This couldn’t be more right:

What you are going to see over the next week is an overt effort by Democrats to politicize the issue of disaster response. They’re right to do it. Conservatives are already complaining about this, but the attempt to wall disaster response off from politics in the aftermath of a disaster is an attempt to insulate Republicans from the consequences of their policies.

Funding for FEMA is something the parties wrangle over, with Republicans pushing to limit the agency’s budget, and Democrats pushing back. FEMA has to fight for its share of a constricted pot of money for domestic non-entitlement spending, a pot of money that the Republicans propose to radically constrict. How radically? Romney’s budget promises require shrinking domestic non-entitlement spending as a share of the economy by about two-thirds.

The Republican proposal to eviscerate this wide array of public functions is one of the underdiscussed questions of the election. Republicans have defended it using a very clever trick. They don’t explain how they would allocate the massive cuts to all these programs. When President Obama explains what would happen if those cuts were allocated in an across-the-board fashion, Republicans scream bloody murder. And when any single one of those programs enters the political debate, they can deny plans to make any specific cuts: They won’t cut education, they won’t cut support for veterans, and so on.

[...]

The GOP is the party arguing for splurging on a long vacation at the beach rather than repairing the roof. Naturally, they want to have this argument only when it’s sunny and never when it’s raining. There’s no reason to accommodate them.

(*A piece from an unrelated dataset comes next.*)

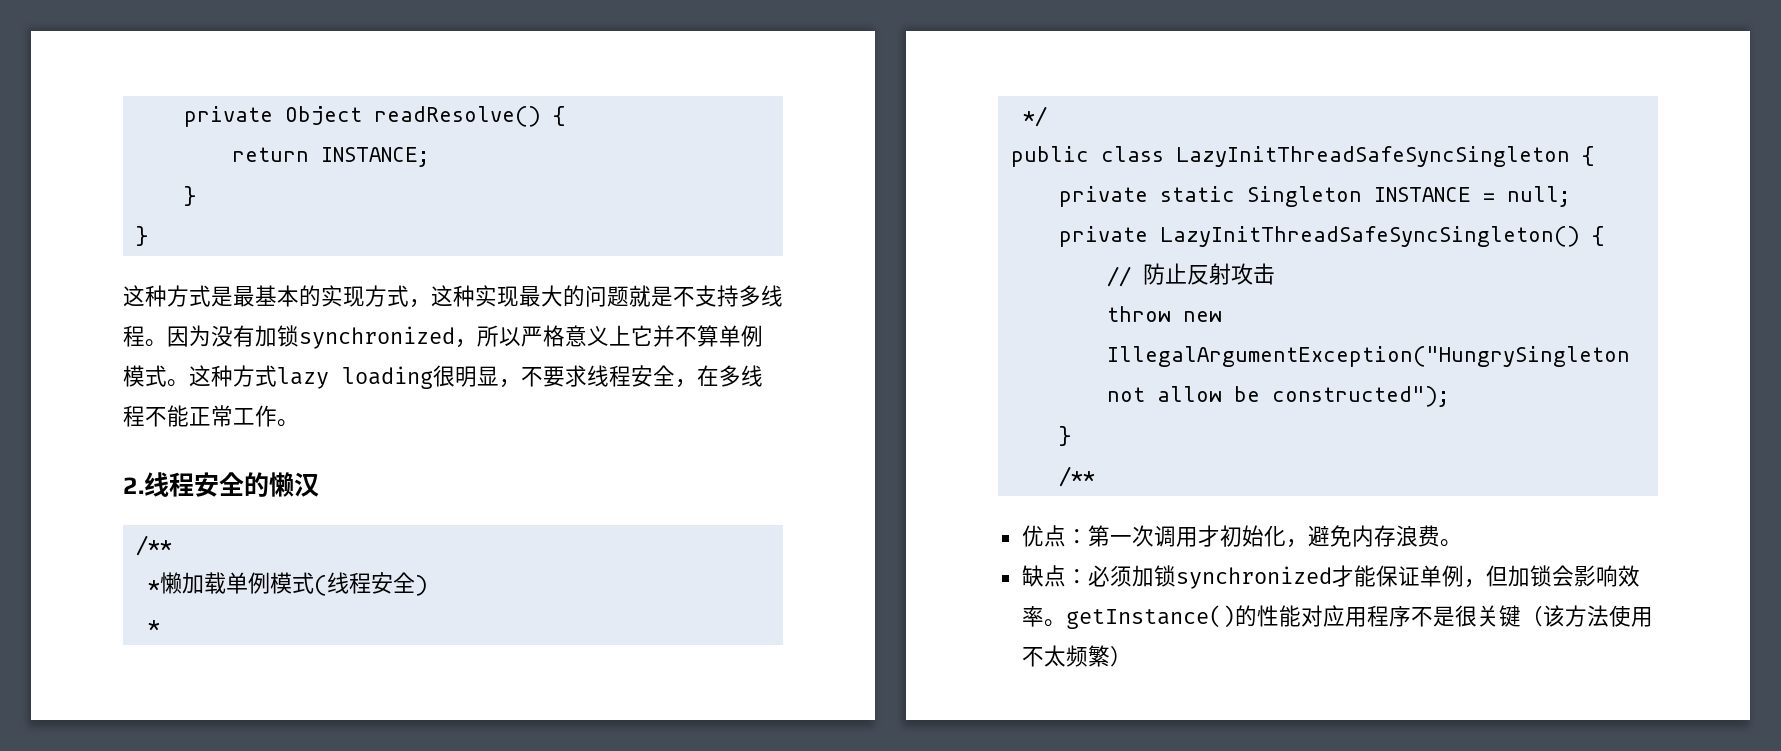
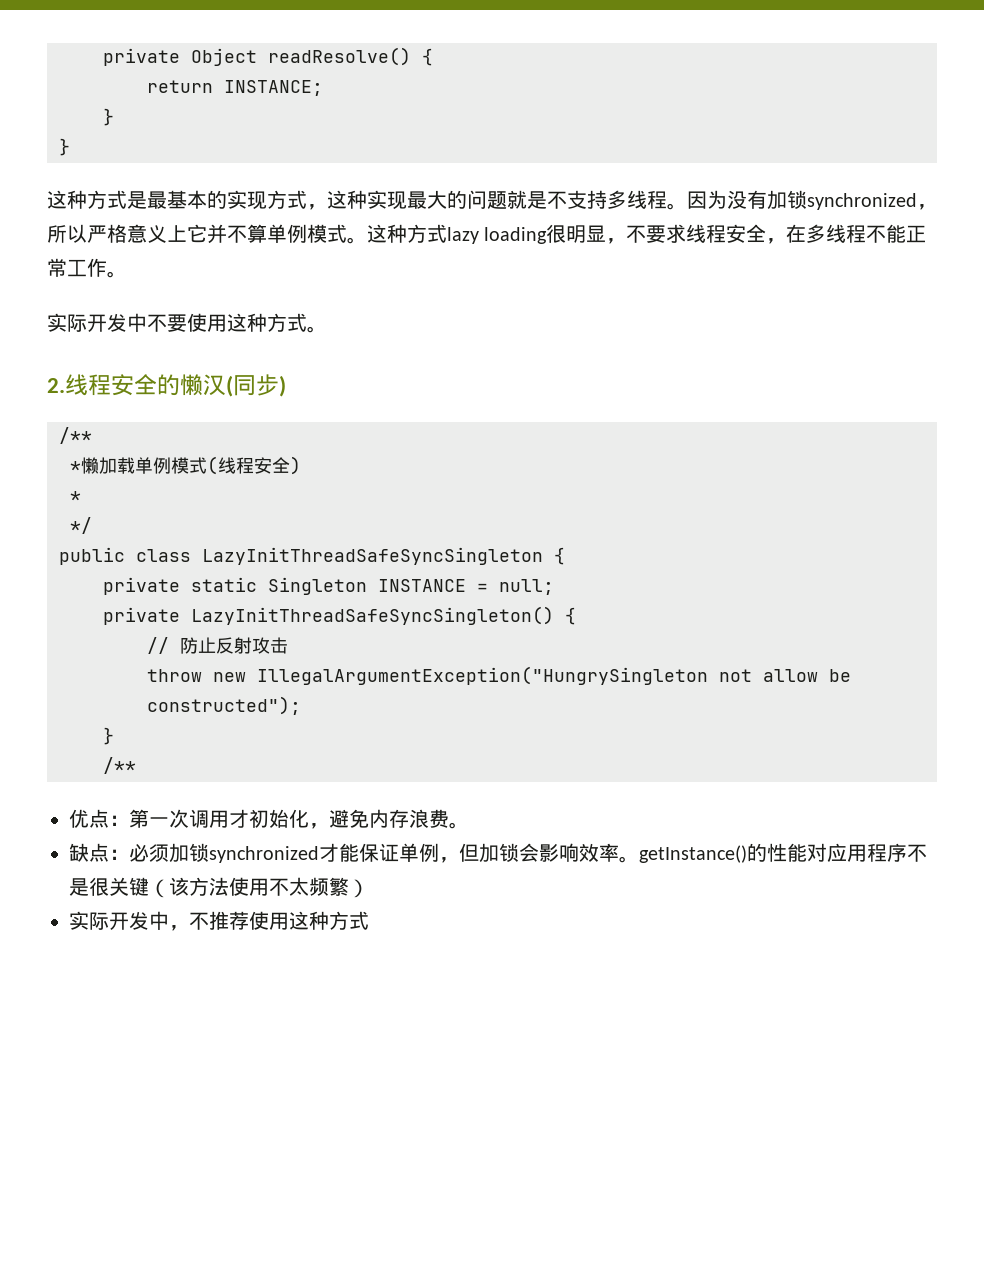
(299, 423) none -> [47,313,327,333] // 实际开发中不要使用这种方式。
(319, 484) none -> [226,374,286,397] (同步)
(1132, 656) none -> [69,911,369,931] // 实际开发中，不推荐使用这种方式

Policies have consequences, and the Republican program of indiscriminately slashing domestic spending to fund superfluous defense spending and upper-class tax cuts has serious consequences. It’s “political” to point this out, but not in any negative sense.

Relatedly, read Plumer on Sandy and climate change. And speaking of the consequences of elections, this is like Matt Millen offering advice on how to run your draft.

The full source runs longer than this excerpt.